Зов Лондона пробрал тело до самых костей. Причины злобы, питаемой Никневен к Луне и ко всему ее двору, внезапно сделались ясны, прозрачны, словно стекло.
– Потому что противится единству смертных и дивных, а мои владения для нее – корень этого зла. Халцедоновый Чертог – основа, залог моей власти… а ведь Никневен почитает ее неестественной, извращенной, не так ли?
Краем глаза заметив согласный кивок Амадеи, Луна продолжила:
– Лондон – обитель смертных, противная природе и вовсе не предназначенная для нас. Связь с этой землею портит меня, а со мной и моих подданных. Задавшись целью покончить с нашими начинаниями, она должна уничтожить источник порчи.
Теперь Луне стали понятны и донесения о разрушениях внутри дворца, о разоренных покоях и залах. Видар не только искал Лондонский камень, но и старался развеять чары Чертога.

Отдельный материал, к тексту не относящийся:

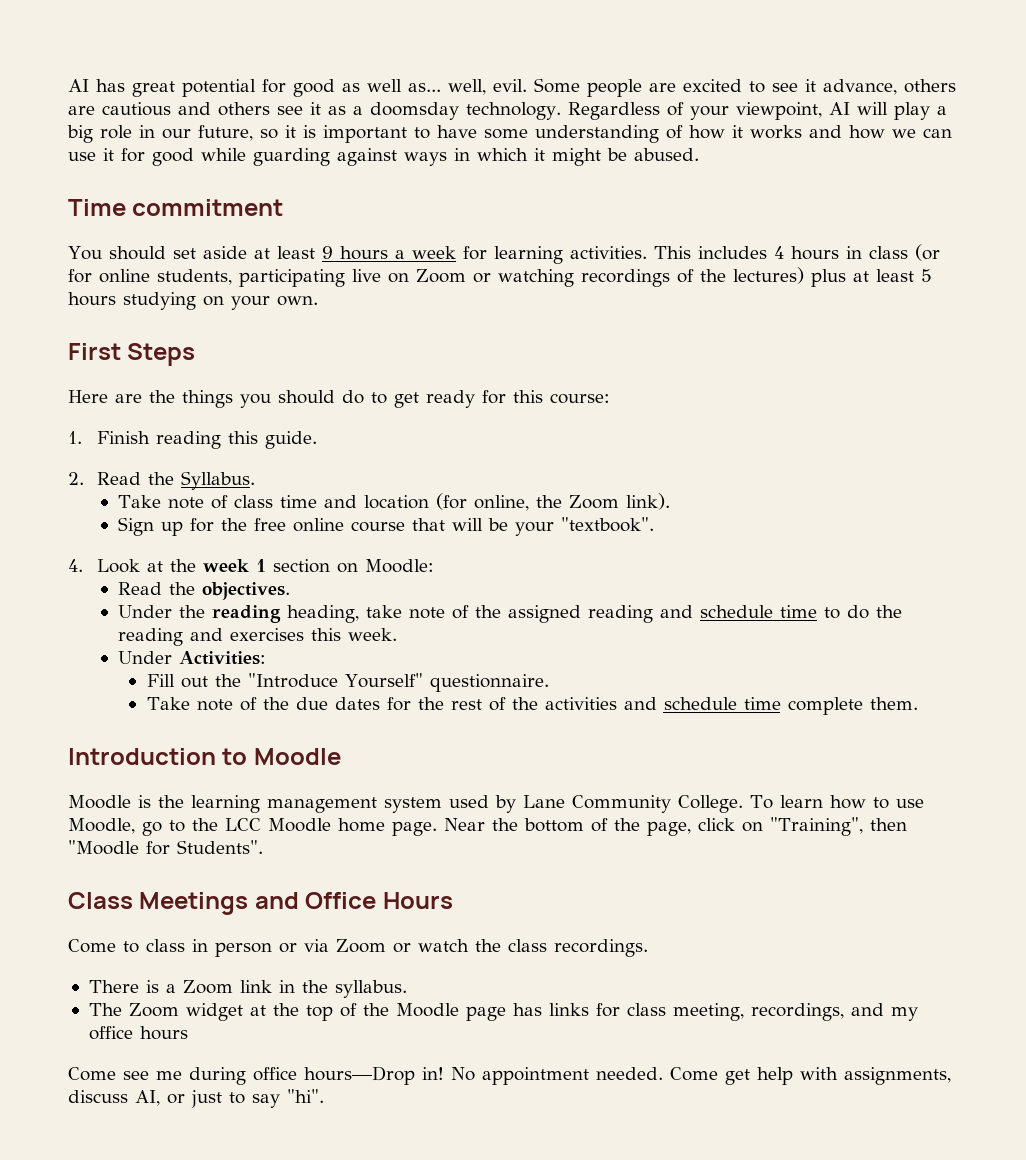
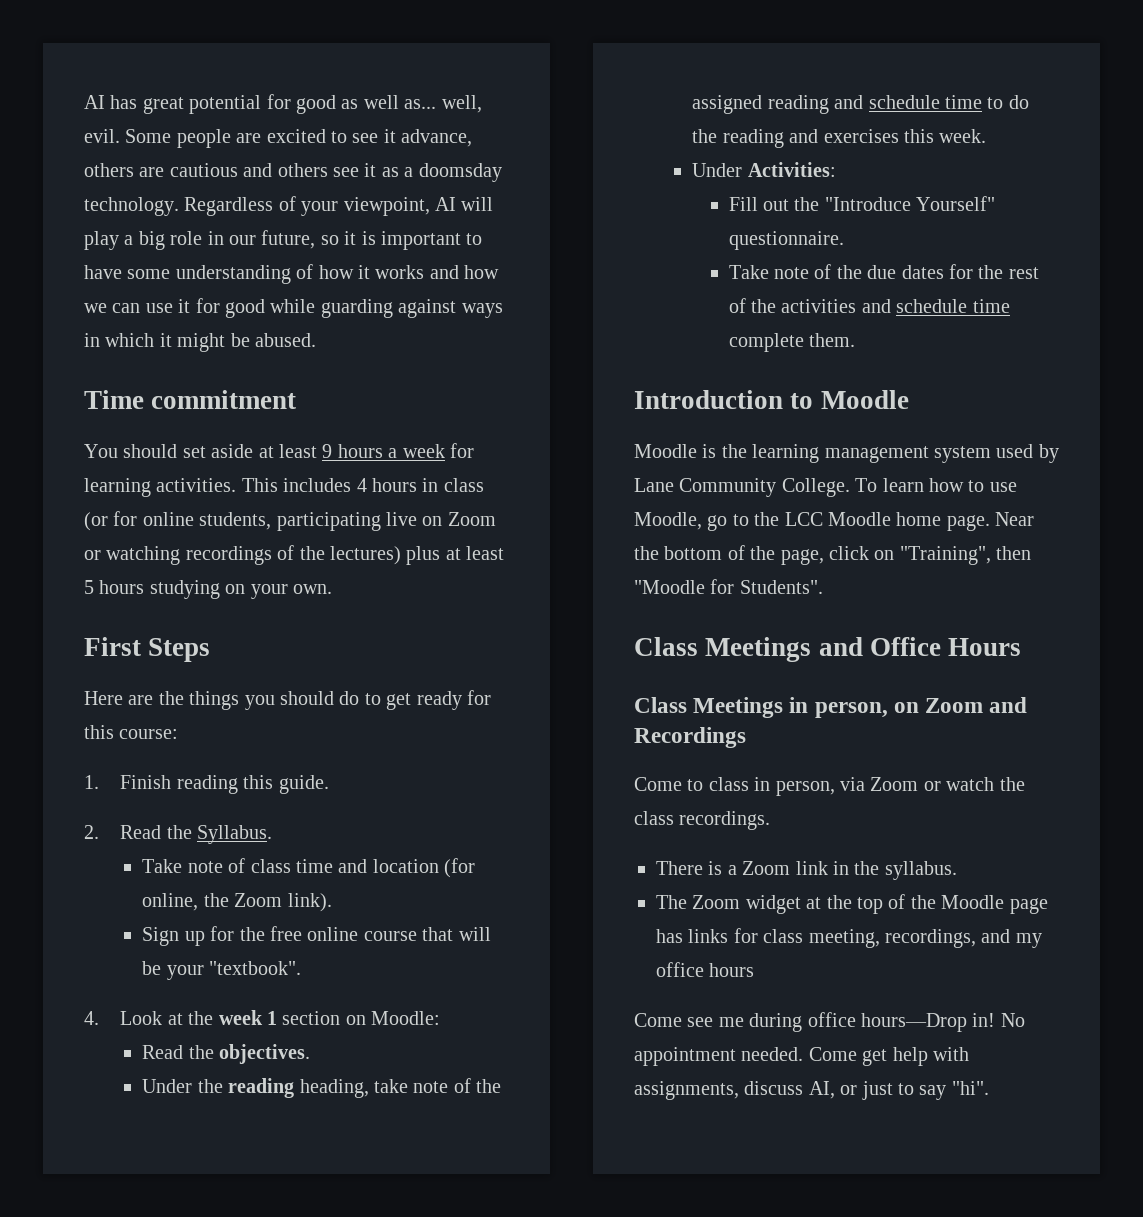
+ Class Meetings in person, on Zoom and Recordings
- Come to class in person or via Zoom or watch the class recordings.
+ Come to class in person, via Zoom or watch the class recordings.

Старался… или, по крайней мере, делал вид. Луна ни на минуту не сомневалась, что он предпочел бы роль не разрушителя, но властелина, но если ему придется выбирать между дворцом и собственной жизнью, Видар откажется от притязаний на власть.
А если отыщет Лондонский камень, выбор останется за ним.
В сердце Луны вспыхнуло нетерпение. Когда жизнь длится вечно, дивному люду совсем не сложно никуда не спешить: что может значить задержка длиною в несколько лет? Однако сейчас Луне сделалось не до благодушия. Промешкаешь – и вскоре отвоевывать будет нечего.
Халцедоновый Двор погибнет так же наверняка, как королевство Английское.
– Тогда недовольство Никневен нужно поощрять, – ровно сказал Энтони, высвободив руку из пальцев Луны. – Разумеется, риск есть: ведь она может прислать взамен Видара кого-то другого, однако, лишенный ее поддержки, Видар окажется беззащитен.
Луна открыла было рот, чтоб кой о чем спросить Иррит, но прикусила язык, увидев самого Велунда, стоящего в дверном проеме. Появился он, как обычно, без единого звука и, мало этого, понял, что она собиралась сказать. И отрицательно покачал головой.
– Твои опасения мне понятны. И если скотты из Халцедонового Чертога уйдут, ты сможешь начать войну, которой желаешь. Но до тех пор мой ответ останется неизменным. Моих подданных слишком мало, и это не их война. Навстречу поражению я их не пошлю.
– Я понимаю, – ответила Луна.
Действительно, резоны Велунда она вполне понимала. Однако отчаяние, когтями стиснувшее горло, заставило мысленно добавить: «Так помоги же, подскажи, как избежать поражения, пока еще не поздно».
Хам-Хаус, Ричмонд, 3 сентября 1658 г.
Одетым в тряпье, что носил в Сити, Энтони, едущий верхом по южному берегу Темзы, мог бы нажить неприятности, и посему сменил платье, переодевшись скромным, благочинным ремесленником средней руки. С остриженными волосами и бородой, весьма подкрепленный последним визитом в Халцедоновый Чертог, он вновь выглядел и чувствовал себя самим собой – пусть не вполне, но все же.